- **How to complete this task**: Pictures in the listing below are skipped, while the lines from the "text: Machine ->" line through the "align-items: flex-end ->" line are returned word for word.

*** Material provided Section Begins ***

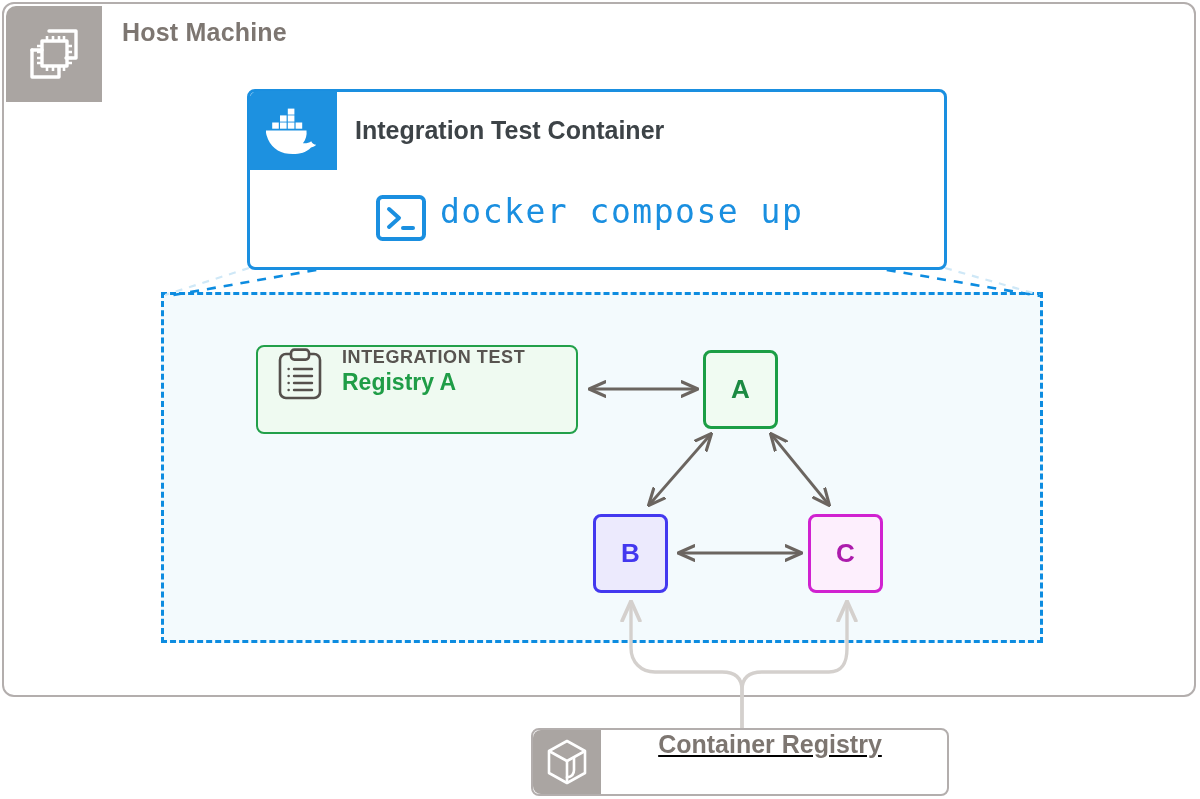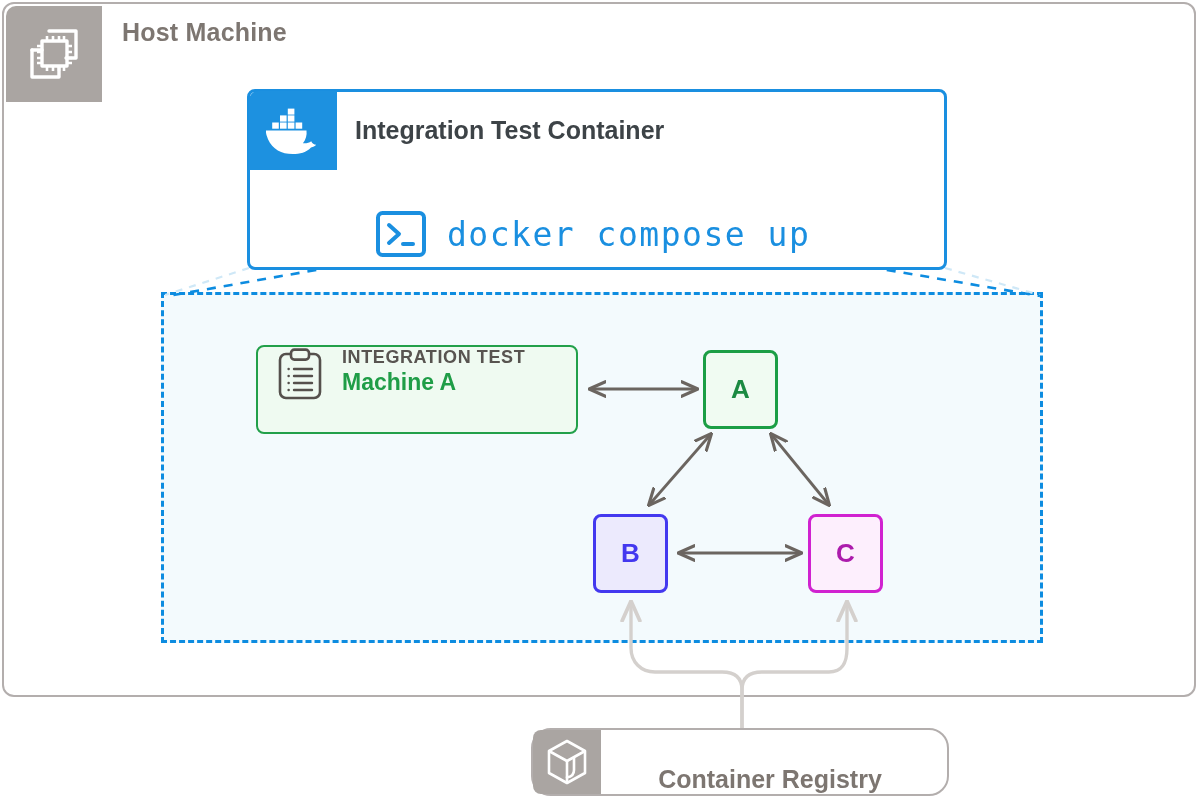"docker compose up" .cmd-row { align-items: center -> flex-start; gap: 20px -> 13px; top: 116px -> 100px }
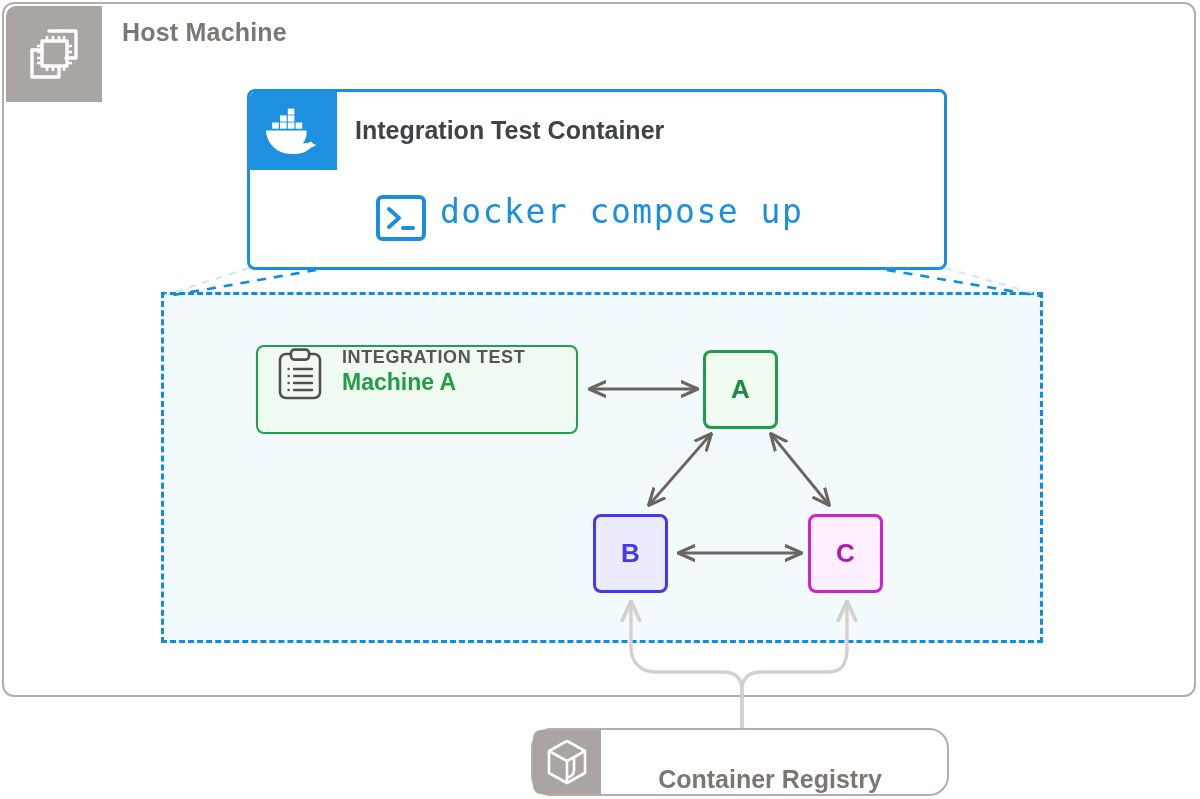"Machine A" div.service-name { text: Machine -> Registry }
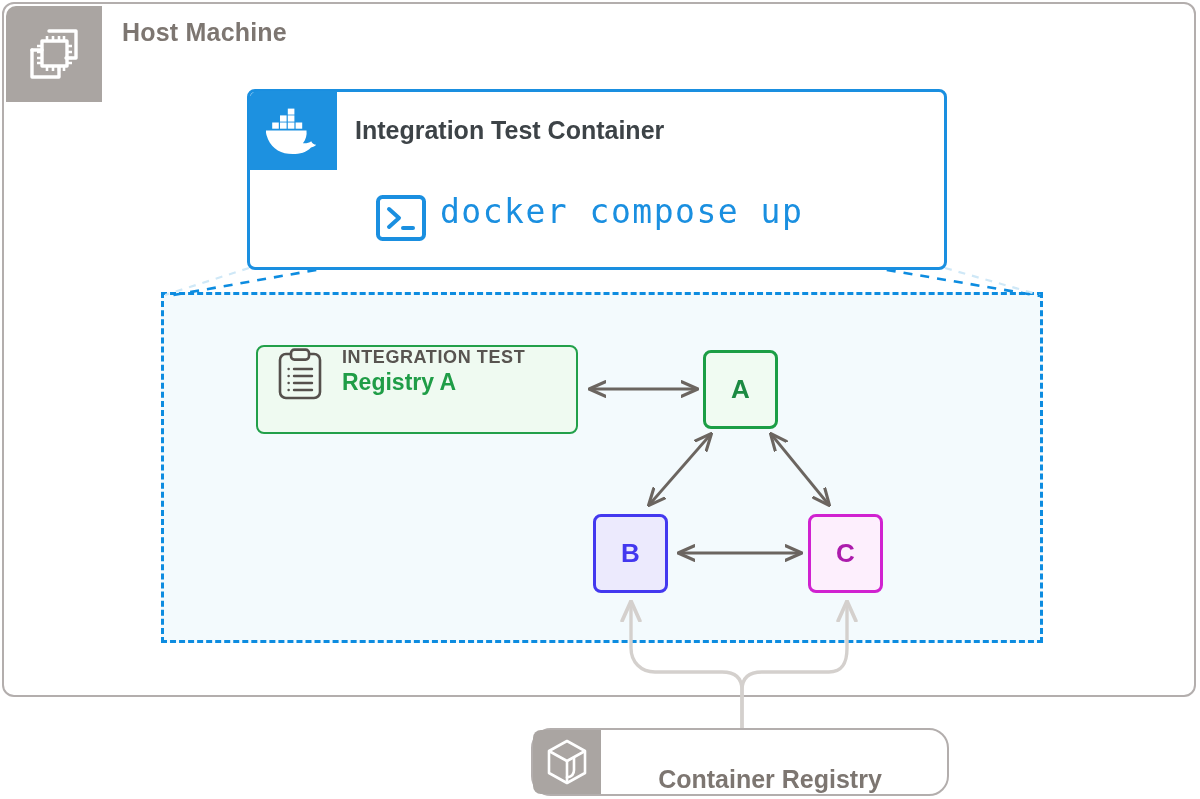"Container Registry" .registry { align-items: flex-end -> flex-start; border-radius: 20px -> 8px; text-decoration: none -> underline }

*** Material provided Section Ends ***
*** Material provided Section Begins ***

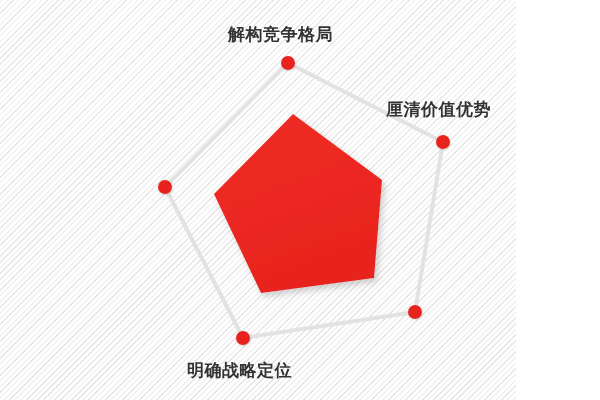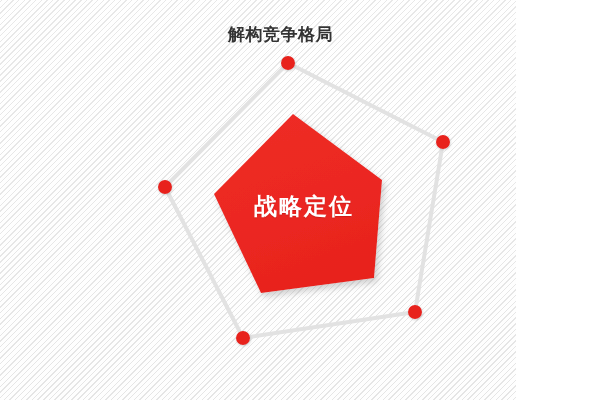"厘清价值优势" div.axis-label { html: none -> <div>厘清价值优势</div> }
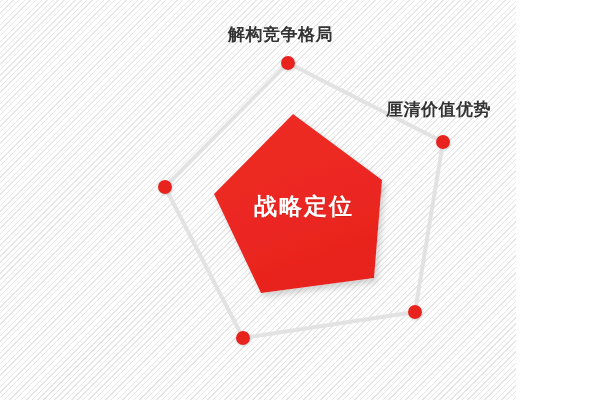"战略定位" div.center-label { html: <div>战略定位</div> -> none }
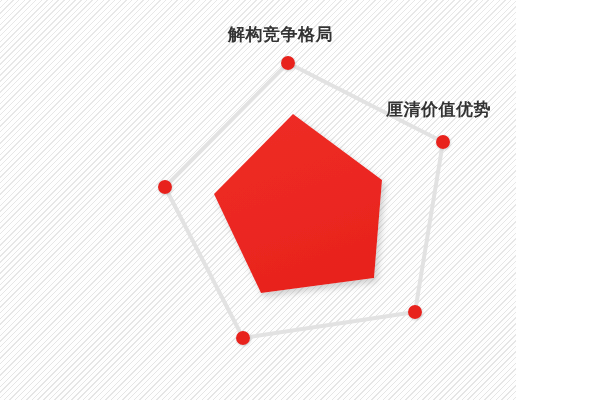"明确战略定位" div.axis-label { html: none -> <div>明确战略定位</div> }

*** Material provided Section Ends ***
*** Material provided Section Begins ***

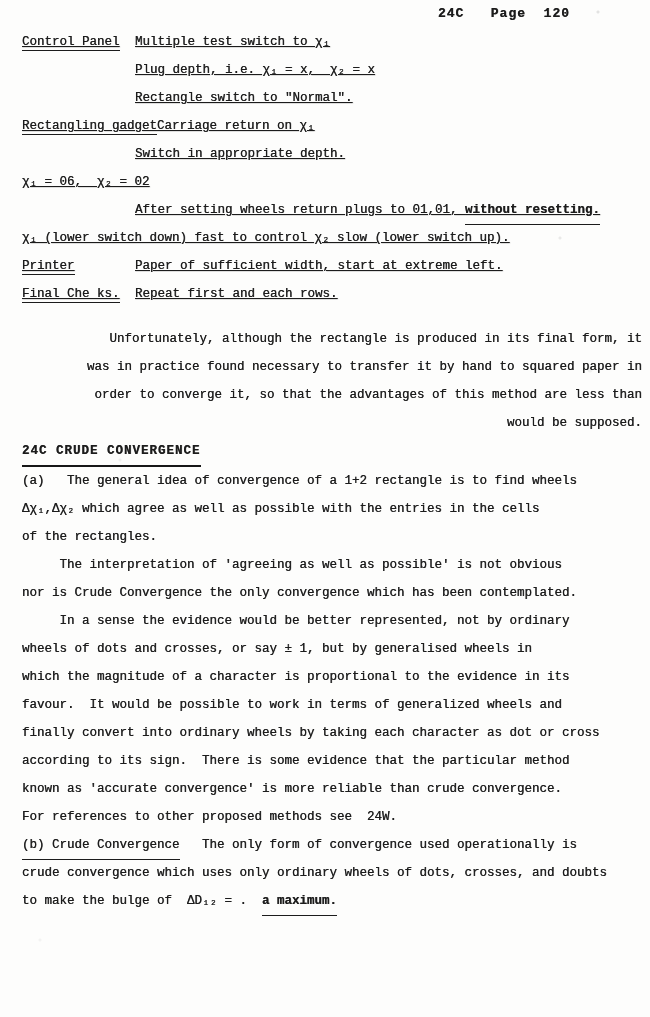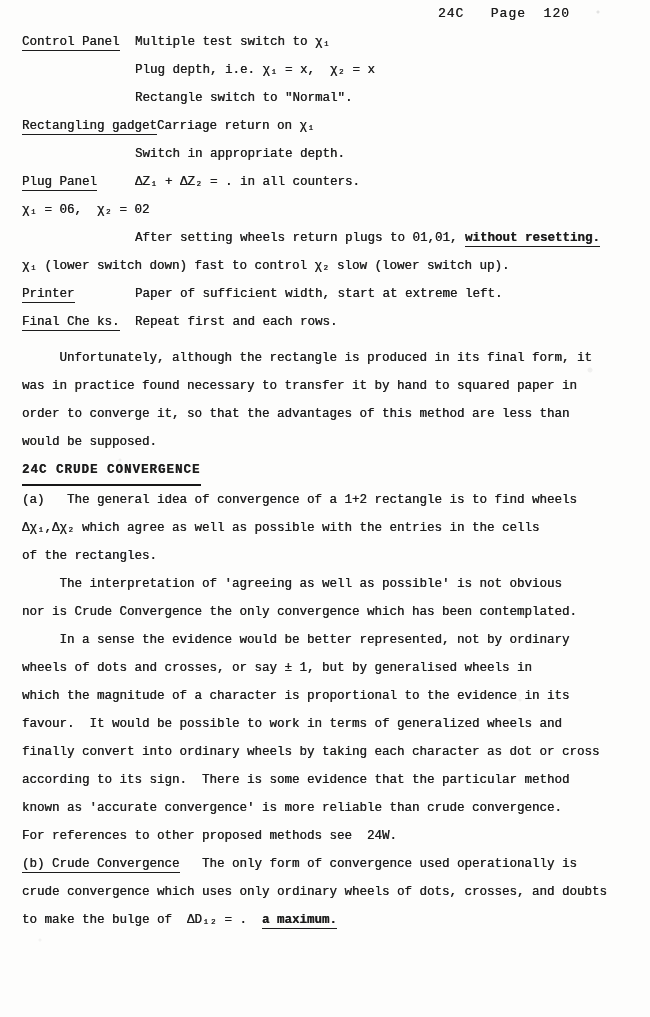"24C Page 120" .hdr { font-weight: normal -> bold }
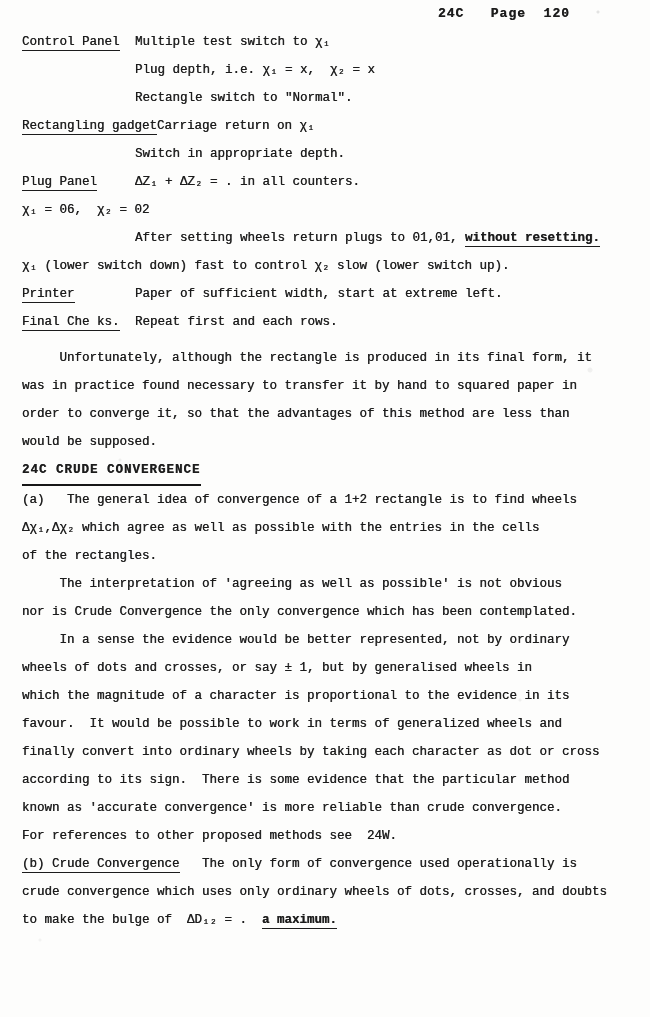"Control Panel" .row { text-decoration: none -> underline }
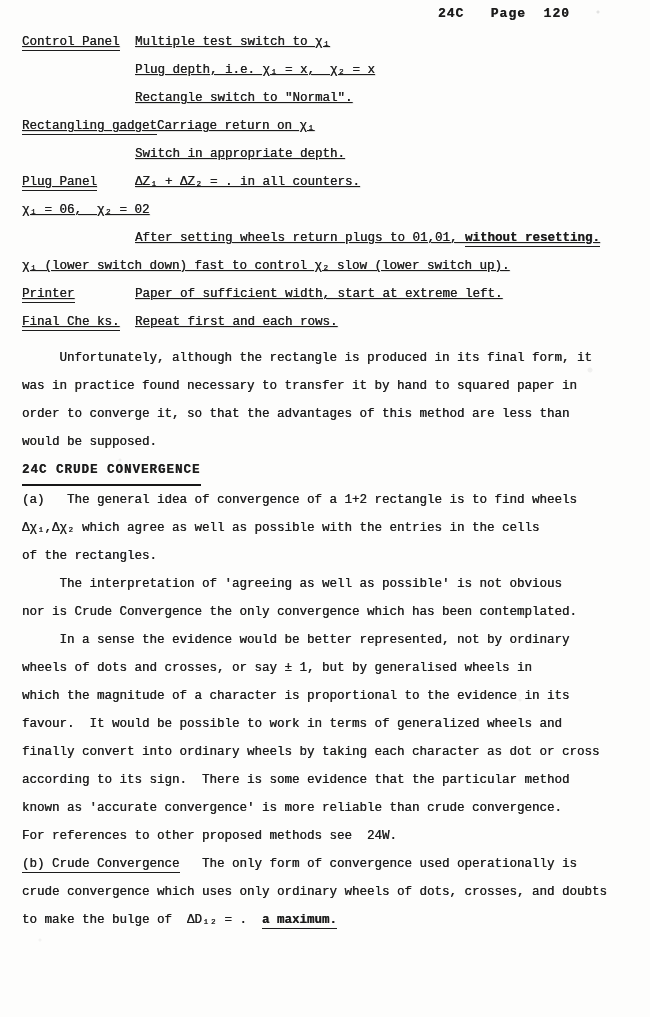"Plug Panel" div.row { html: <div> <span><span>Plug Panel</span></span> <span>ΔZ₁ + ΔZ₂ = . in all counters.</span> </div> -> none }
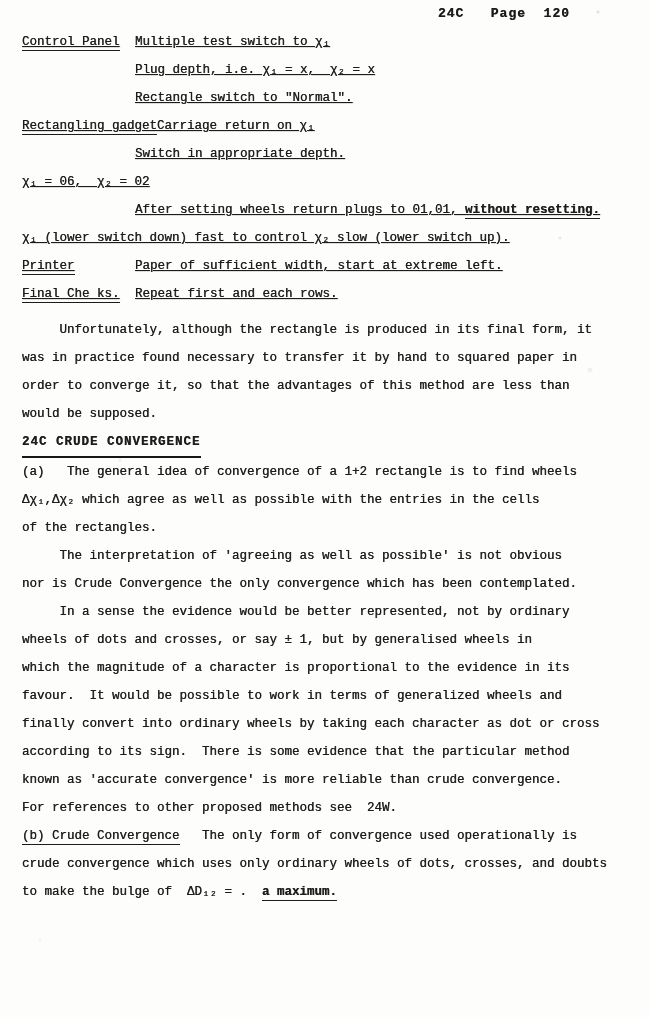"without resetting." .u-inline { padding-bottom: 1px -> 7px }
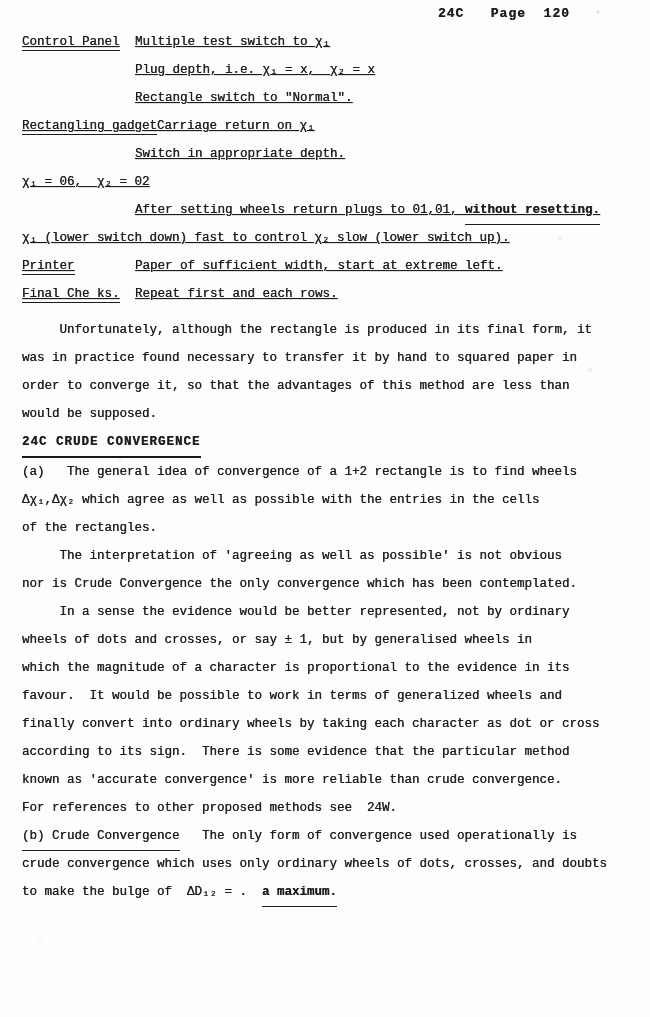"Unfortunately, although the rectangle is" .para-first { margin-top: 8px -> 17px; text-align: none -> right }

*** Material provided Section Ends ***

- **Finished exercise**:
"Machine A" div.service-name { text: Machine -> Registry }
"Container Registry" .registry { align-items: flex-end -> flex-start; border-radius: 20px -> 8px; text-decoration: none -> underline }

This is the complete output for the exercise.